— А ну его, къ лѣшему! Надоѣлъ онъ мнѣ. Противно слушать. Бросьте.
— Да какъ-же бросить-то, милый… Человѣкъ вѣдь… А ужъ коли печка, простая печка пошла на него и стала падать, то ему не сдобровать. Вѣдь прячется въ углы, въ чуланы, подъ кадушки и кулье зарывается.
— Галлюцинаціи начались… — проговорилъ докторъ. — Ну, вотъ послѣ обѣда я его посмотрю. Можетъ быть, ему что-нибудь прописать можно будетъ. Фельдшеръ вамъ приготовитъ.

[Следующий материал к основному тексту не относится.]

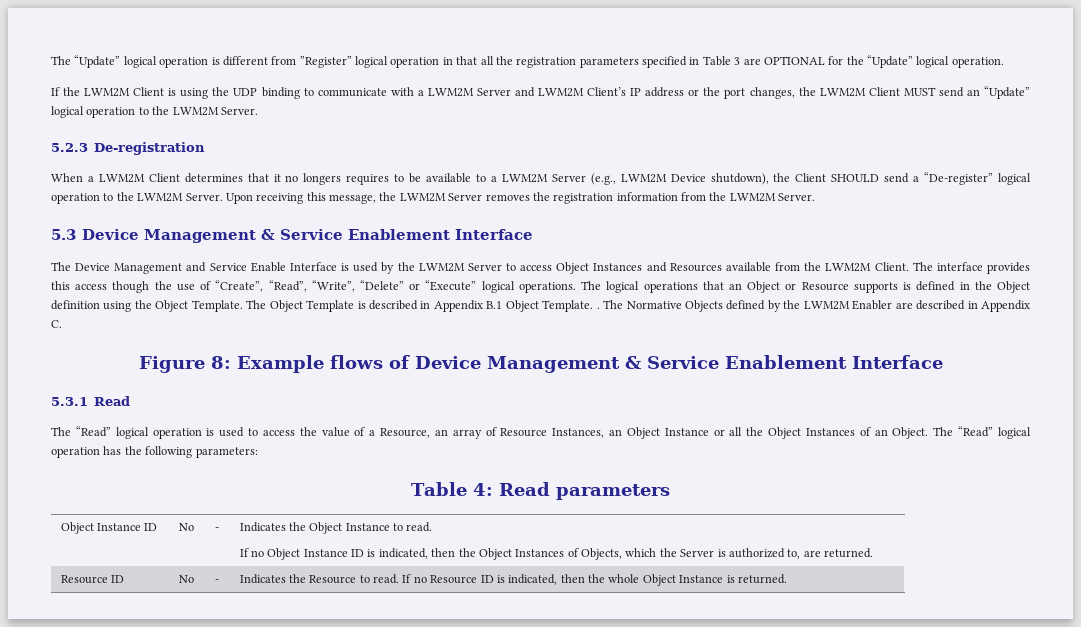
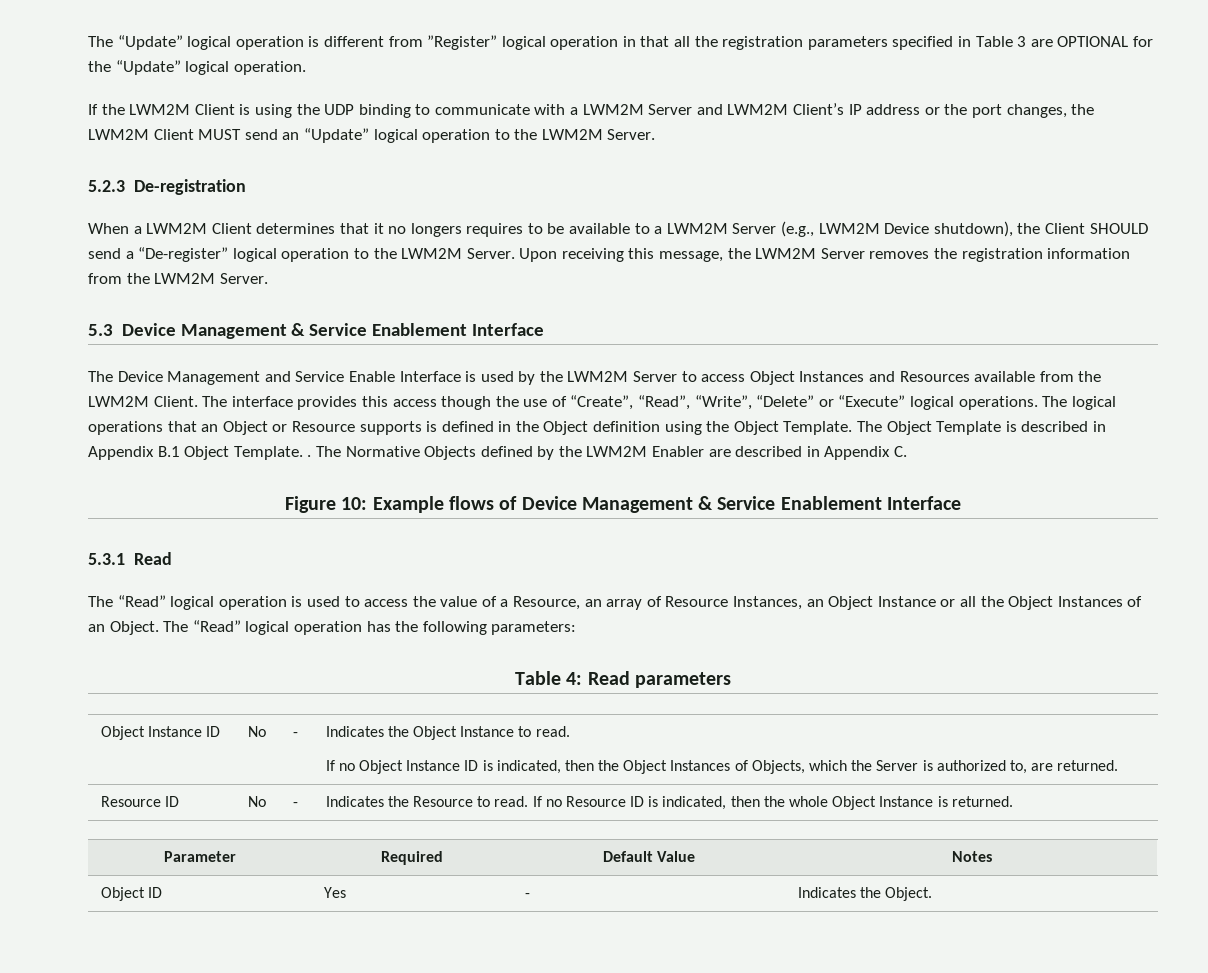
- Figure 8: Example flows of Device Management & Service Enablement Interface
+ Figure 10: Example flows of Device Management & Service Enablement Interface
+ Parameter | Required | Default Value | Notes
+ Object ID | Yes | - | Indicates the Object.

Тетка умолкла. Самоплясовъ и докторъ поѣли щей, принялись зажареную баранину, какъ вдругъ за окнами послышался крикъ: «Караулъ! Спасите!» затѣмъ загалдѣли дѣтскіе голоса. Крики «караулъ» повторились.
— Не нашъ-ли это несчастный? — вздрогнула тетка и побѣжала въ чуланъ. — Нашъ! Нашъ! убѣжалъ вѣдь! Должно быть, это онъ! — раздались ея возгласы.
Затѣмъ за окномъ, на улицѣ, что-то тяжелое глухо шлепнулось о землю.
— Человѣкъ упалъ! Съ крыши упалъ! — кричали на улицѣ дѣтскіе голоса.
Самоплясовъ и докторъ переглянулись, сейчасъ-же бросили салфетки, выскочили изъ-за стола, быстро накинули на себя пиджаки и побѣжали на улицу. На землѣ, слегка покрытой недавно выпавшимъ снѣгомъ, около дома, какъ разъ передъ окнами, лежалъ распростертымъ человѣкъ въ одномъ нижнемъ бѣльѣ. Лежалъ онъ ничкомъ. Около него снѣгъ былъ обагренъ алой кровью. Это былъ несчастный Колодкинъ. Его окружали деревенскіе ребятишки и трогали за рубаху. Онъ стоналъ.
Растолкавъ ребятишекъ, докторъ и Самоплясовъ начали поднимать Колодкина. Онъ застоналъ еще больше, а затѣмъ, скрежеща зубами, сталъ читать молитвенныя слова: «святъ, святъ…. Наше мѣсто свято… Святая Троица помилуй…» Лицо его было въ крови. Кровь сочилась изо рта и носа. Его хотѣли поднять на ноги, но это не удалось. Онъ вырвался изъ держащихъ его рукъ и опять свалился на снѣгъ.
— Такъ нельзя… — пробормоталъ докторъ. — Надо носилки скорѣй… Хоть рогожныя носилки. Несчастный, должно быть, сломалъ себѣ что-нибудь. Нога сломана, нога… — прибавилъ онъ, видя, что нога Колодкина отвернута въ сторону.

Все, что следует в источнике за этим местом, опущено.